By Stephen Pollard
May 17, 2007
I have a piece in the Times, here, about the Spanish chef, Ferran Adria, being invited to 'exhibit' at the five-yearly Documenta art show in Kassel, Germany. Here's an extract:
The invitation has, predictably, caused uproar in the art world. Jose de la Sota, art critic of El PaIs, put it this way: “Adria is not Picasso. Picasso did not know how to cook but he was better than Adria [at art]. What is art now? Is it something or nothing?”
He might indeed ask: many of us have been wondering for quite a while, when we see elephant dung, protest banners and piles of bricks winning art prizes. Clement Greenberg, the most influential critic of modern art, defined it as “the use of characteristic methods of a discipline to criticise the discipline itself”. That seems to me as good a definition of Adria’s style of food as any I have read.
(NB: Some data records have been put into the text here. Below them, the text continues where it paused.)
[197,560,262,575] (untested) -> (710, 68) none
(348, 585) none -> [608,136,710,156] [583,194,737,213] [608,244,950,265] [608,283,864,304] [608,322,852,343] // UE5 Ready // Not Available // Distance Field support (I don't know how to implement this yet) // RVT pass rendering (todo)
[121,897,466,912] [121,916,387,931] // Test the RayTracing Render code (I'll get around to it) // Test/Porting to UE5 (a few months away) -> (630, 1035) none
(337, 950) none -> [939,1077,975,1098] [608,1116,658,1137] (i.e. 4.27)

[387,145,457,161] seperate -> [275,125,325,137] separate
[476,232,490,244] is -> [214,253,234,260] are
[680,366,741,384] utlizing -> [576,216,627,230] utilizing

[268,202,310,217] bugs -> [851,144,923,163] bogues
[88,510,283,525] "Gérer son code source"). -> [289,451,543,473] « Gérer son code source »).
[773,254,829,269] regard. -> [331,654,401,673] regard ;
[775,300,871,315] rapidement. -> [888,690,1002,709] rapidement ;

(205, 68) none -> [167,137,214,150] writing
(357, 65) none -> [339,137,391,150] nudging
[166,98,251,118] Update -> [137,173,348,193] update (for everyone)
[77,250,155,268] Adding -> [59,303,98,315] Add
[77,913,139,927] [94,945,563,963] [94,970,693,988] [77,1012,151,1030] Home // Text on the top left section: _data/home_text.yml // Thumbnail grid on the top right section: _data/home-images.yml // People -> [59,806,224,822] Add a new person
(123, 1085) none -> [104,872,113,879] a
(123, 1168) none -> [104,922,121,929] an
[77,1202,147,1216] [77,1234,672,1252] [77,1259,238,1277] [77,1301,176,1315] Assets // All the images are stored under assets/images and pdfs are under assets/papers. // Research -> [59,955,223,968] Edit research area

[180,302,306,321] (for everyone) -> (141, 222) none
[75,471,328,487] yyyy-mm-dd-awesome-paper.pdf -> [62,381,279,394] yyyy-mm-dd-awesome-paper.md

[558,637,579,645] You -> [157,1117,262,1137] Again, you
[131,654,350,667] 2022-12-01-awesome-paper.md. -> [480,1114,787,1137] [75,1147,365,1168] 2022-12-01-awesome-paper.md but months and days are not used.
...Adria reacts to the criticism from the Spanish art establishment thus: “True, I am no Picasso, but what is art in times like these? Many people act as if I should apologise for participating. I am not going to. I understand there might be people who are annoyed. It’s tough to see a cook get invited to this. But what is art? If they want to call what I do art, fine. If not, that’s fine too.”
Spot on. In an art world where anything seems to go, I can’t for the life of me see why Ferran Adria’s food, which fulfils every criterion of modern art, should not take its place alongside the likes of Tracey Emin.
Come to think of it, shouldn’t it be the woman whose contribution to art is an unmade bed whose place in the exhibition should be in question? Why is that art, but Adria’s not? The food at El Bulli is certainly a lot more elevating to look at.